After dinner, we stopped by the house of one of the other girls in the program for a few drinks and then planned to go out. This idea failed miserably. I’m not sure if it was because of the size of the group or because of the make-up of the group but we managed to get as far as Vitacura and the outside of a club before the group fragmented. About half ended up in a McDonald’s (it being the 4th and all they wanted good, old American food) and the rest of us attempted to go back up to Las Urracas. I should have realized that we would run into the same problem I did the last time I went to Urracas. Namely, that nobody wanted to pay the cover and so everyone I was with except Sam went home. Sam and I made a few more attempts to get into a club before running into a few SSL kids and calling it a night. I’m a big Sam fan. He’s game for just about anything.
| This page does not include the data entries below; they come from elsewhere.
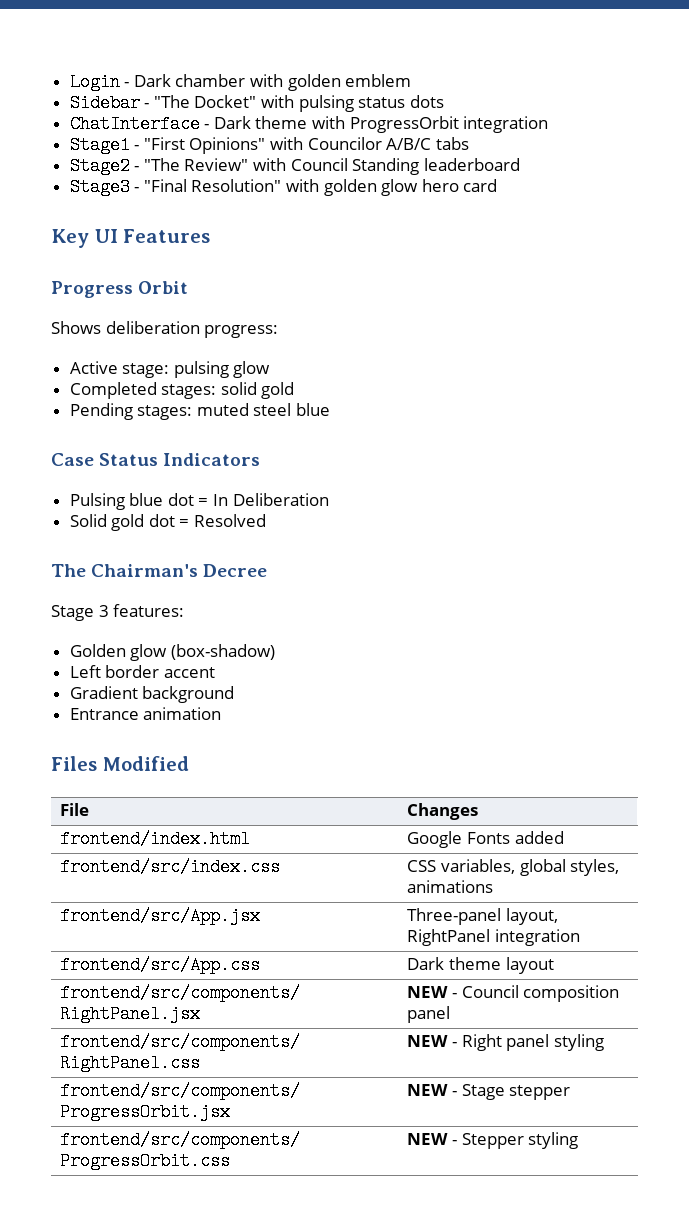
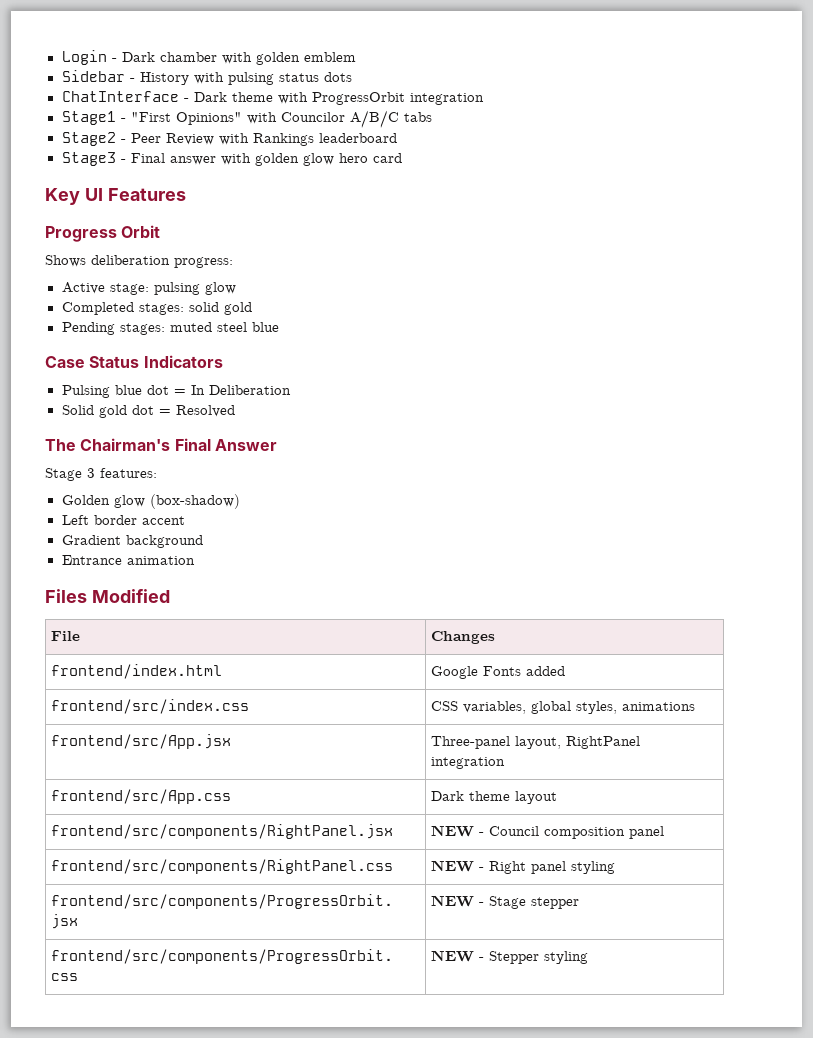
- Sidebar - "The Docket" with pulsing status dots
+ Sidebar - History with pulsing status dots
- Stage2 - "The Review" with Council Standing leaderboard
+ Stage2 - Peer Review with Rankings leaderboard
- Stage3 - "Final Resolution" with golden glow hero card
+ Stage3 - Final answer with golden glow hero card
- The Chairman's Decree
+ The Chairman's Final Answer

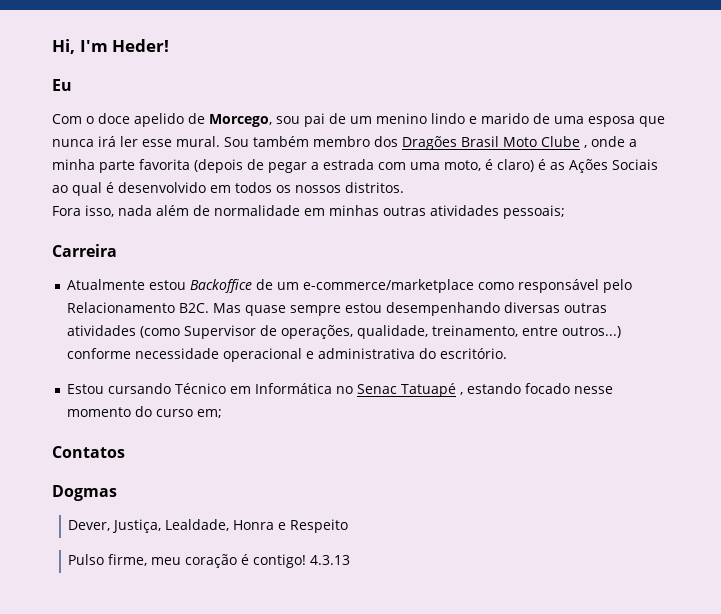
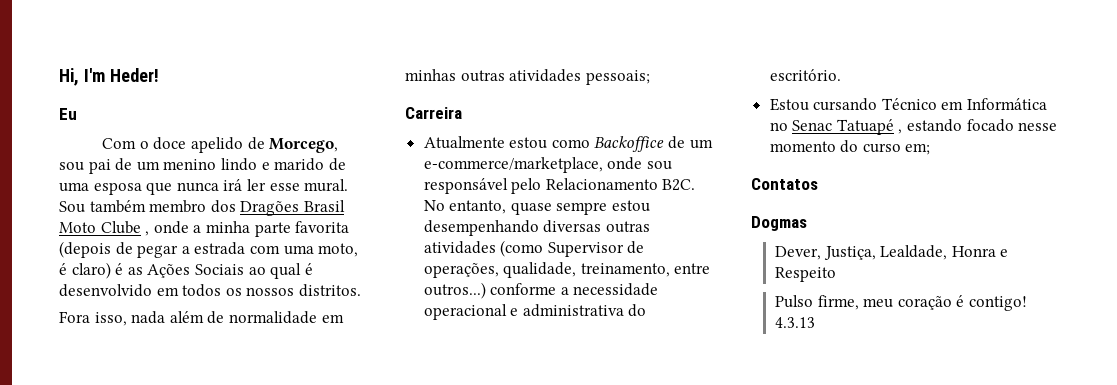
- Atualmente estou Backoffice de um e-commerce/marketplace como responsável pelo Relacionamento B2C. Mas quase sempre estou desempenhando diversas outras atividades (como Supervisor de operações, qualidade, treinamento, entre outros...) conforme necessidade operacional e administrativa do escritório.
+ Atualmente estou como Backoffice de um e-commerce/marketplace, onde sou responsável pelo Relacionamento B2C. No entanto, quase sempre estou desempenhando diversas outras atividades (como Supervisor de operações, qualidade, treinamento, entre outros...) conforme a necessidade operacional e administrativa do escritório.

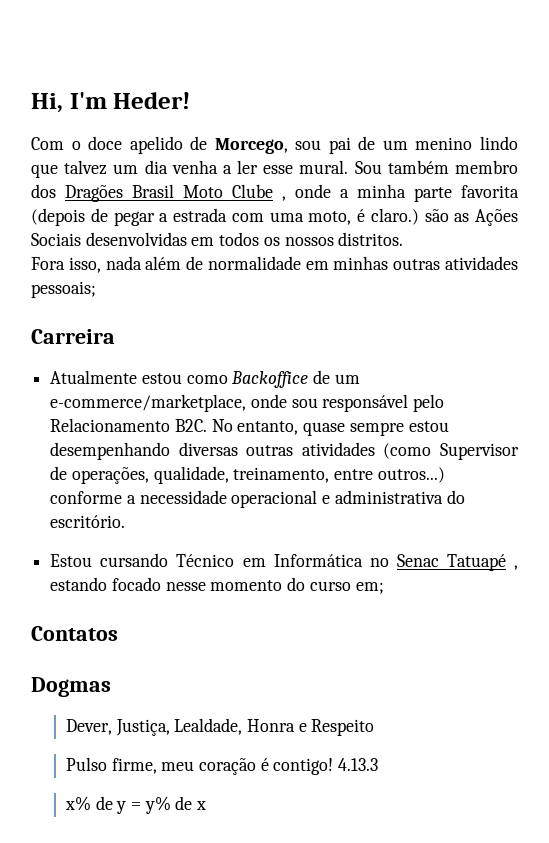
- Eu
- Com o doce apelido de Morcego, sou pai de um menino lindo e marido de uma esposa que nunca irá ler esse mural.
+ Com o doce apelido de Morcego, sou pai de um menino lindo que talvez um dia venha a ler esse mural.
- Sou também membro dos Dragões Brasil Moto Clube , onde a minha parte favorita (depois de pegar a estrada com uma moto, é claro) é as Ações Sociais ao qual é desenvolvido em todos os nossos distritos.
+ Sou também membro dos Dragões Brasil Moto Clube , onde a minha parte favorita (depois de pegar a estrada com uma moto, é claro.) são as Ações Sociais desenvolvidas em todos os nossos distritos.
- 4.3.13
+ 4.13.3
+ x% de y = y% de x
Saturday I dragged myself out of bed by 10 and had a quick breakfast and shower before heading to the bus station to meet Sam, Lisa, Fabian and several others to head to Lisa’s family’s apartment in Vina del Mar. I got to the bus station at 12 and we overcame our group inertia by 1:00 and rolled out of the bus station at 1:30. This put us in Vina, which was unfortunately cloudy and foggy, at 2:45 or so. We piled off the bus and promptly almost got into a fight as everyone was sleep deprived and no one really knew what to do. Arian, as he always does, tried to get us a bargain city tour but no one wanted a tour. Ultimately Sam simply walked away which had the salutary affect of dragging all of us with him and we managed to get on a micro that took us to Ricaña and the apartment. We dropped our stuff off at the apartment and then went to get lunch. This turned into a rather drawn out affair but it did result in me getting two excellent empanadas and some superb ceviche. I ended up eating with Nelia, Sam and Arian while everyone else dined in the restaurant next store.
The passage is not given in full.